Of course it’s great news that the US recognized Jerusalem as the capital of Israel! Yay! (Though let me just note that we don’t need anyone to tell us where our capital is, but it’s good that it is recognized on the international stage.) Even with the recognition, moving the US embassy from Jerusalem to Tel Aviv, which has been in process for 20+ years, was still deferred.
(I like to use alternative pictures of Jerusalem. How many times can you see the Western Wall and the Dome of the Rock. Seriously, Jerusalem is so much more.)
Everyone knows that if you keep doing something exactly the same way, you will not get a different result. Trump is not a “business as usual” president and the Middle East might just need a shake-up to get things moving.
Alright, let’s assume this is a covert, L-shaped knight move. We don’t know where it came from or where it’s going.
What’s the next move?
Condemnation by leaders around the world, veiled or unveiled threats from Arab leaders, Palestinians protesting.

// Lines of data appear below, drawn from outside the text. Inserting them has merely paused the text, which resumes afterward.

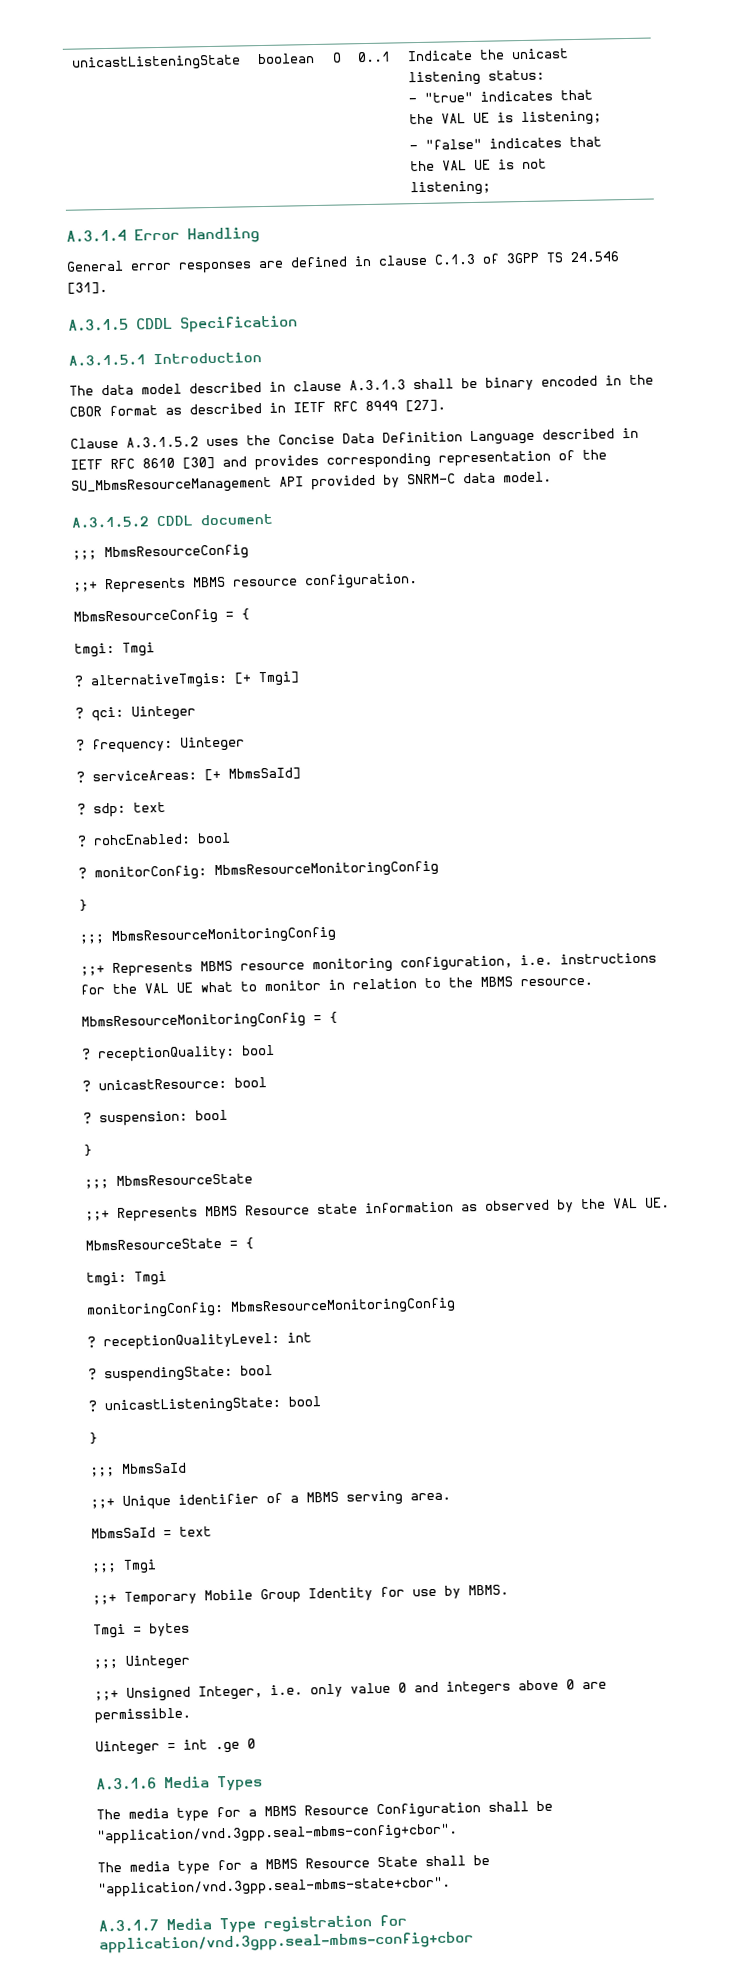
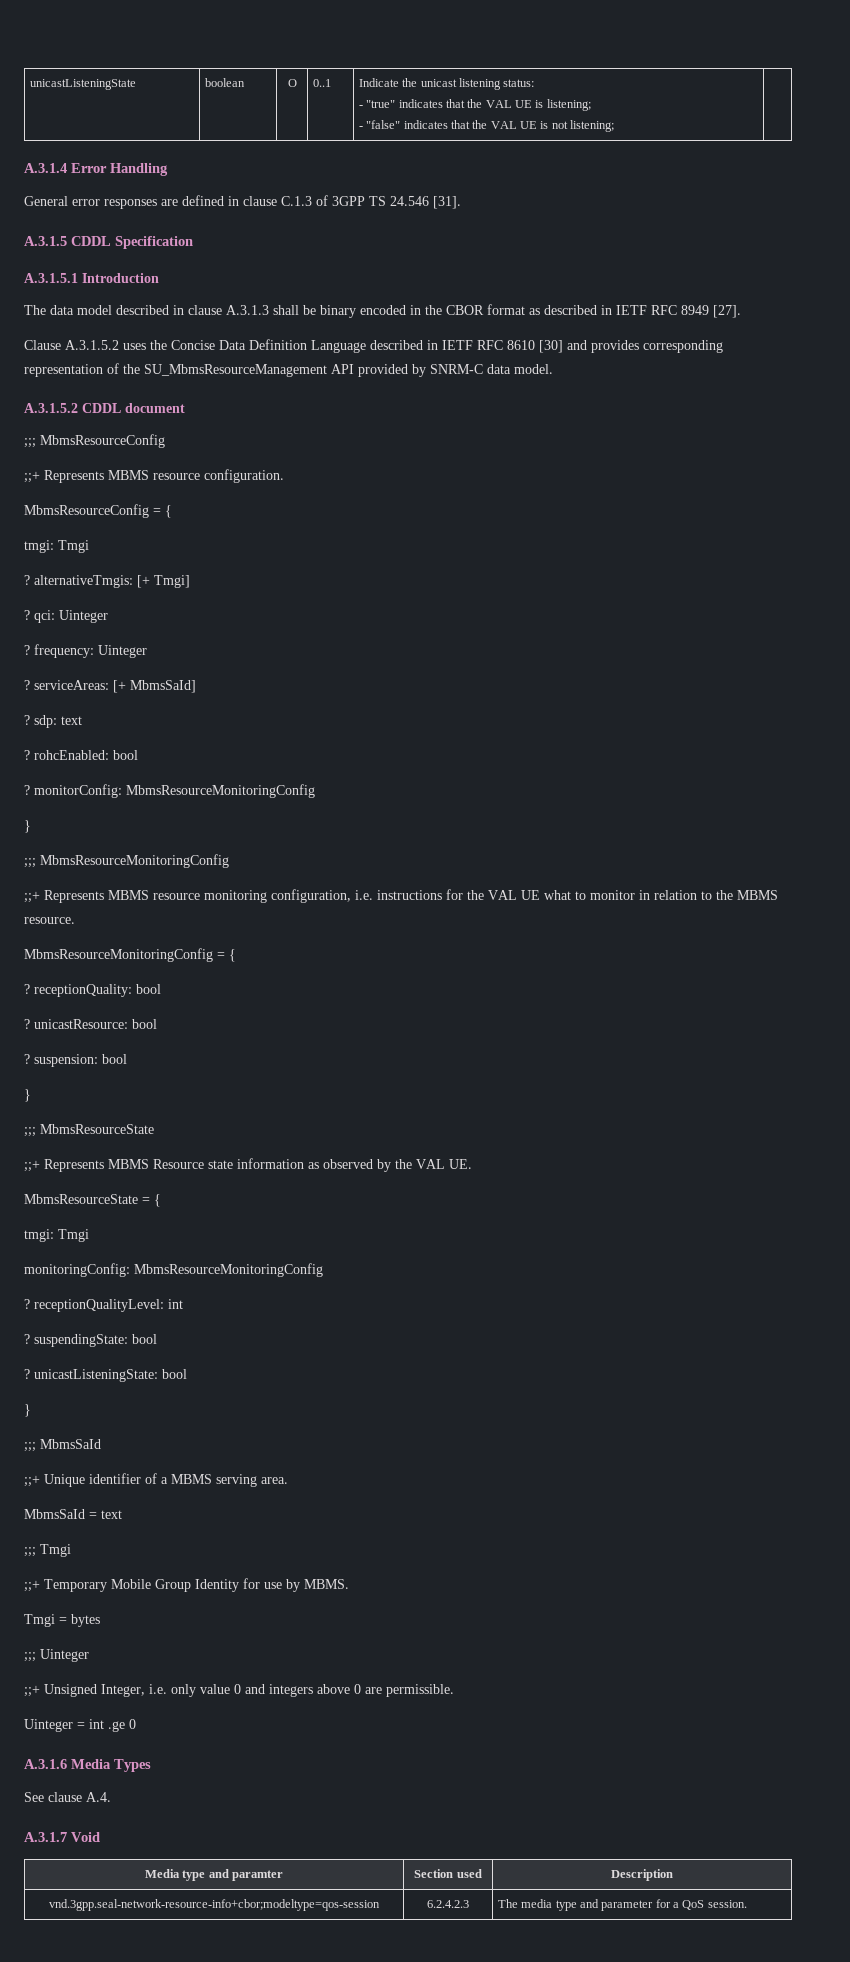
- The media type for a MBMS Resource Configuration shall be "application/vnd.3gpp.seal-mbms-config+cbor".
- The media type for a MBMS Resource State shall be "application/vnd.3gpp.seal-mbms-state+cbor".
- A.3.1.7 Media Type registration for application/vnd.3gpp.seal-mbms-config+cbor
+ See clause A.4.
+ A.3.1.7 Void
+ Media type and paramter | Section used | Description
+ vnd.3gpp.seal-network-resource-info+cbor;modeltype=qos-session | 6.2.4.2.3 | The media type and parameter for a QoS session.

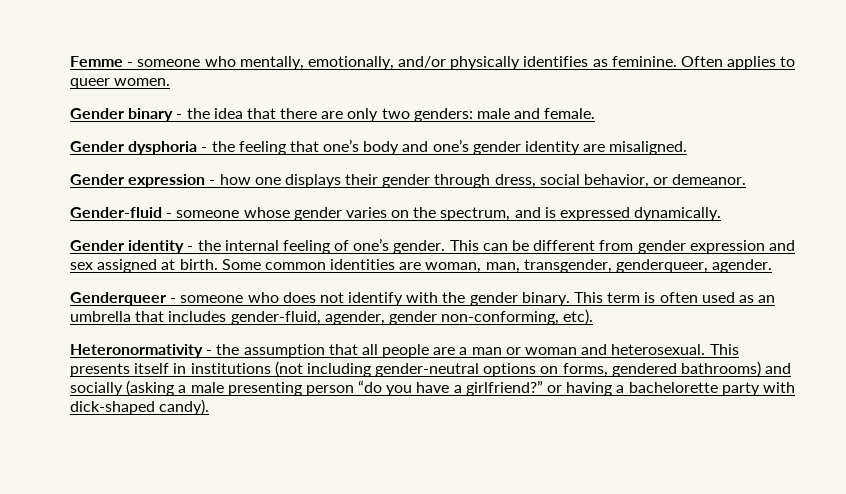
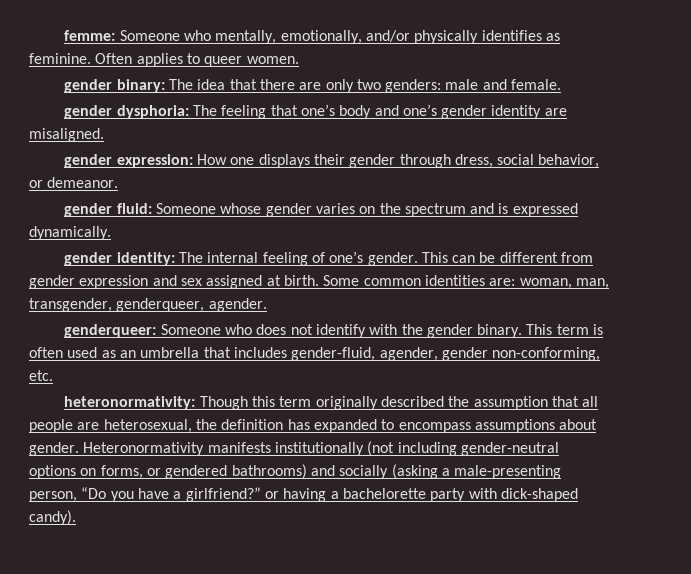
- Femme - someone who mentally, emotionally, and/or physically identifies as feminine.
+ femme: Someone who mentally, emotionally, and/or physically identifies as feminine.
- Gender binary - the idea that there are only two genders: male and female.
+ gender binary: The idea that there are only two genders: male and female.
- Gender dysphoria - the feeling that one’s body and one’s gender identity are misaligned.
+ gender dysphoria: The feeling that one’s body and one’s gender identity are misaligned.
- Gender expression - how one displays their gender through dress, social behavior, or demeanor.
+ gender expression: How one displays their gender through dress, social behavior, or demeanor.
- Gender-fluid - someone whose gender varies on the spectrum, and is expressed dynamically.
+ gender fluid: Someone whose gender varies on the spectrum and is expressed dynamically.
- Gender identity - the internal feeling of one’s gender.
+ gender identity: The internal feeling of one’s gender.
- Some common identities are woman, man, transgender, genderqueer, agender.
+ Some common identities are: woman, man, transgender, genderqueer, agender.
- Genderqueer - someone who does not identify with the gender binary.
+ genderqueer: Someone who does not identify with the gender binary.
- This term is often used as an umbrella that includes gender-fluid, agender, gender non-conforming, etc).
- Heteronormativity - the assumption that all people are a man or woman and heterosexual. This presents itself in institutions (not including gender-neutral options on forms, gendered bathrooms) and socially (asking a male presenting person “do you have a girlfriend?” or having a bachelorette party with dick-shaped candy).
+ This term is often used as an umbrella that includes gender-fluid, agender, gender non-conforming, etc.
+ heteronormativity: Though this term originally described the assumption that all people are heterosexual, the definition has expanded to encompass assumptions about gender. Heteronormativity manifests institutionally (not including gender-neutral options on forms, or gendered bathrooms) and socially (asking a male-presenting person, “Do you have a girlfriend?” or having a bachelorette party with dick-shaped candy).

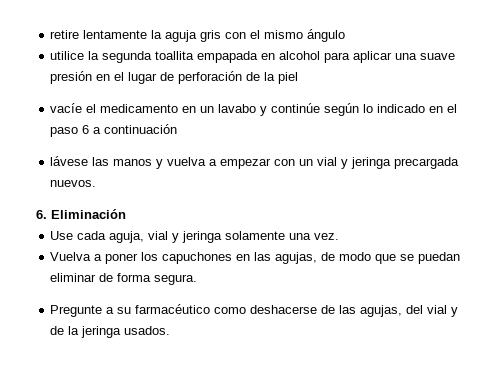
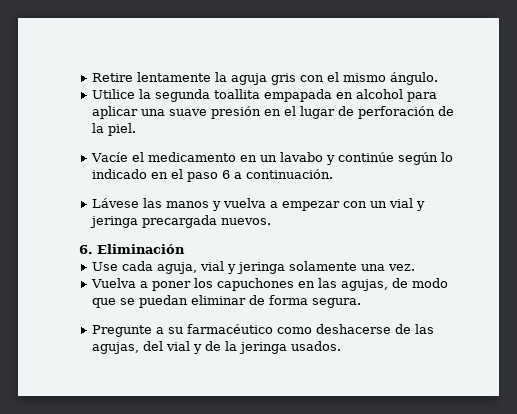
- retire lentamente la aguja gris con el mismo ángulo
- utilice la segunda toallita empapada en alcohol para aplicar una suave presión en el lugar de perforación de la piel
- vacíe el medicamento en un lavabo y continúe según lo indicado en el paso 6 a continuación
- lávese las manos y vuelva a empezar con un vial y jeringa precargada nuevos.
+ Retire lentamente la aguja gris con el mismo ángulo.
+ Utilice la segunda toallita empapada en alcohol para aplicar una suave presión en el lugar de perforación de la piel.
+ Vacíe el medicamento en un lavabo y continúe según lo indicado en el paso 6 a continuación.
+ Lávese las manos y vuelva a empezar con un vial y jeringa precargada nuevos.

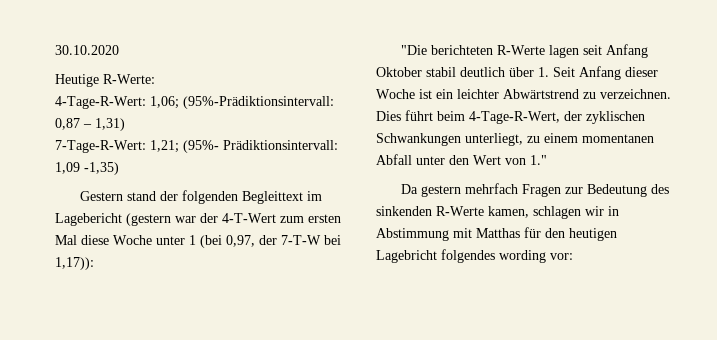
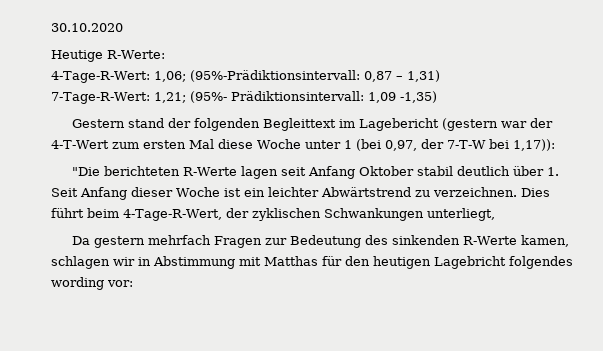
- Dies führt beim 4-Tage-R-Wert, der zyklischen Schwankungen unterliegt, zu einem momentanen Abfall unter den Wert von 1."
+ Dies führt beim 4-Tage-R-Wert, der zyklischen Schwankungen unterliegt,

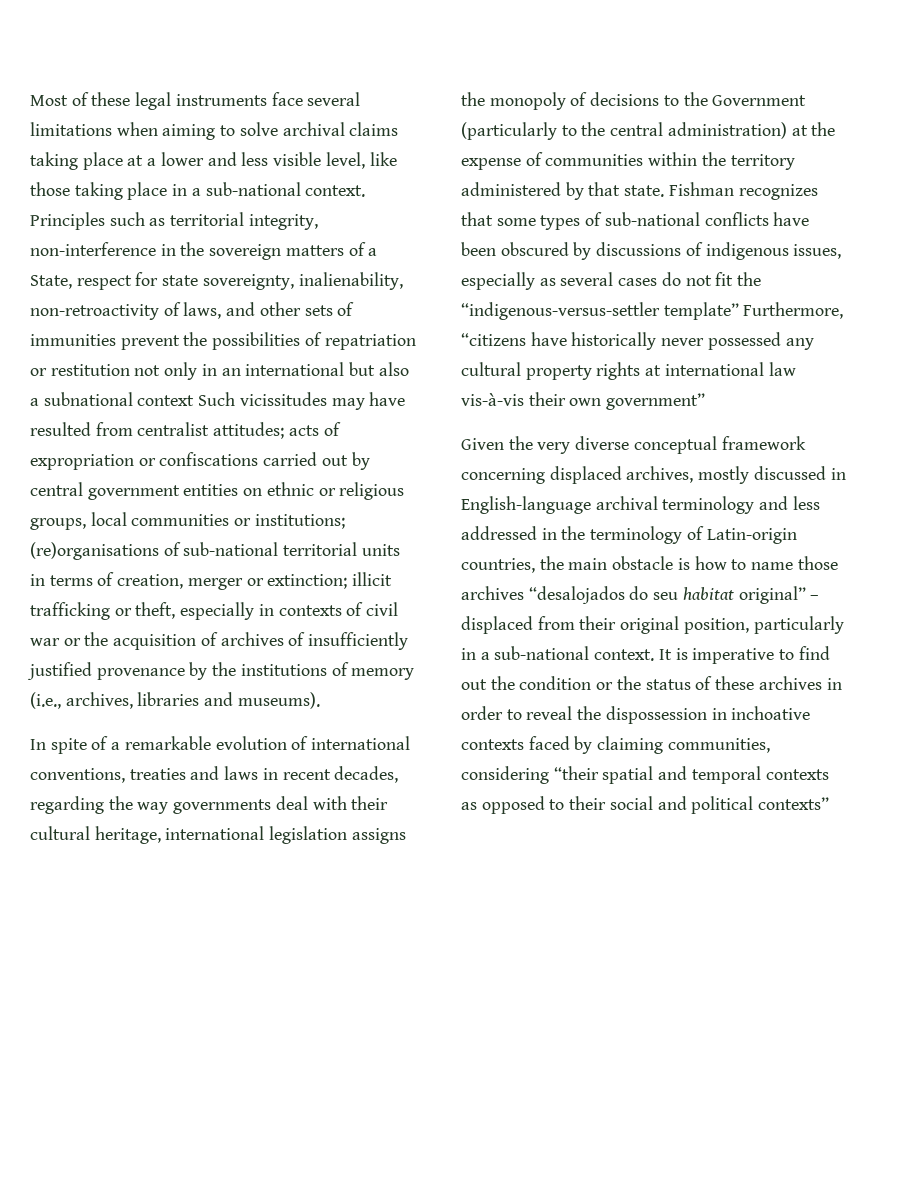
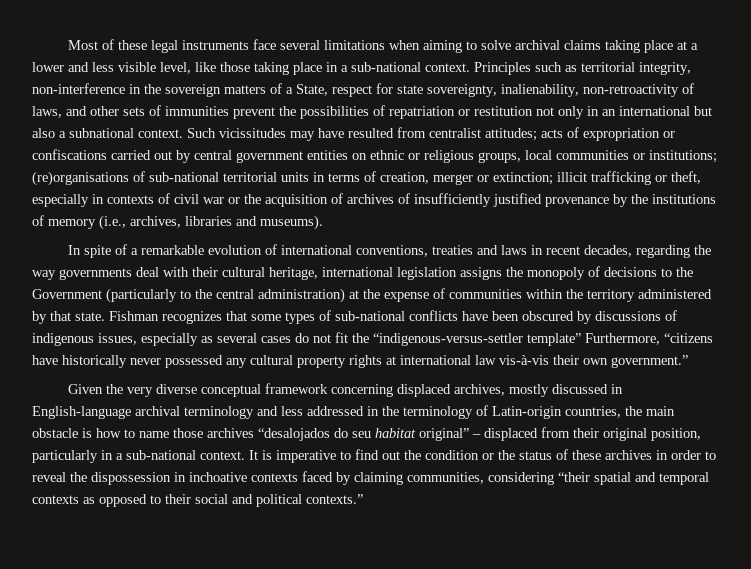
- Principles such as territorial integrity, non-interference in the sovereign matters of a State, respect for state sovereignty, inalienability, non-retroactivity of laws, and other sets of immunities prevent the possibilities of repatriation or restitution not only in an international but also a subnational context Such vicissitudes may have resulted from centralist attitudes;
+ Principles such as territorial integrity, non-interference in the sovereign matters of a State, respect for state sovereignty, inalienability, non-retroactivity of laws, and other sets of immunities prevent the possibilities of repatriation or restitution not only in an international but also a subnational context. Such vicissitudes may have resulted from centralist attitudes;
- Fishman recognizes that some types of sub-national conflicts have been obscured by discussions of indigenous issues, especially as several cases do not fit the “indigenous-versus-settler template” Furthermore, “citizens have historically never possessed any cultural property rights at international law vis-à-vis their own government”
+ Fishman recognizes that some types of sub-national conflicts have been obscured by discussions of indigenous issues, especially as several cases do not fit the “indigenous-versus-settler template” Furthermore, “citizens have historically never possessed any cultural property rights at international law vis-à-vis their own government.”
- It is imperative to find out the condition or the status of these archives in order to reveal the dispossession in inchoative contexts faced by claiming communities, considering “their spatial and temporal contexts as opposed to their social and political contexts”
+ It is imperative to find out the condition or the status of these archives in order to reveal the dispossession in inchoative contexts faced by claiming communities, considering “their spatial and temporal contexts as opposed to their social and political contexts.”

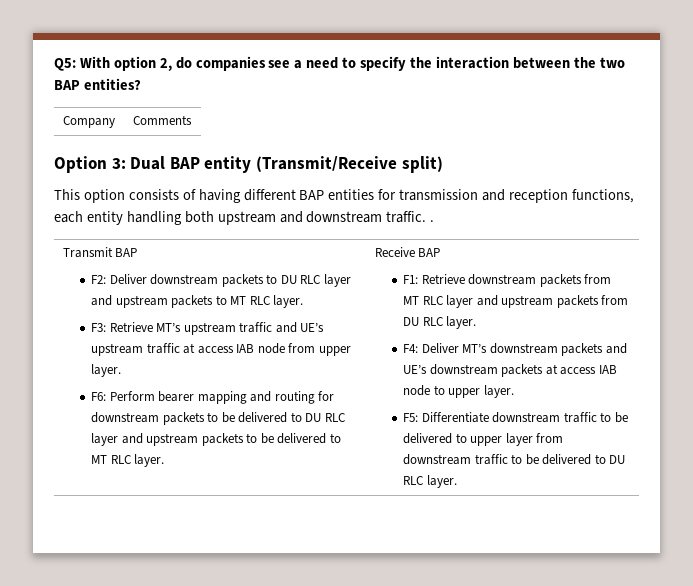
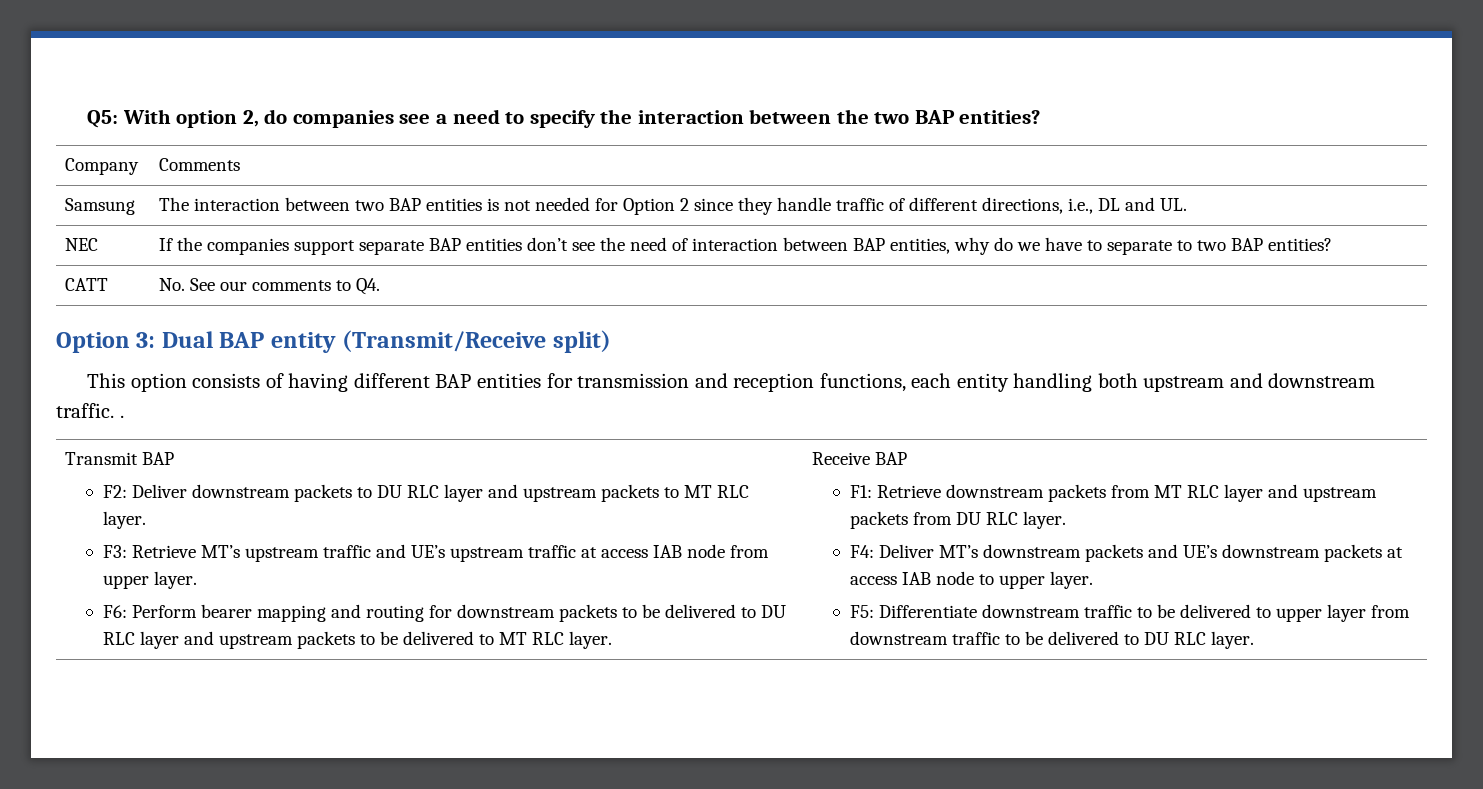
+ Samsung | The interaction between two BAP entities is not needed for Option 2 since they handle traffic of different directions, i.e., DL and UL.
+ NEC | If the companies support separate BAP entities don’t see the need of interaction between BAP entities, why do we have to separate to two BAP entities?
+ CATT | No. See our comments to Q4.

Ok. That’s probably a rook making a strong appearance in the center of the board.
And then what?
The middle of the board will be messy, so we’ll have to sacrifice a few pieces to clear the way.
Bishops will certainly be involved. Pawns will be strewn everywhere.
Real life is not a game of chess (thankfully!). If it was, it would look more like this.
But I’m still left with questions. Why recognize Jerusalem as the capital now? Israel gains on the international stage to some extent, but there will likely be a price to pay. So what does the US gain?
I’m not a good enough chess player or political strategist to have an answer for that.
(Yes, I went a little crazy with the Pixabay chess pictures.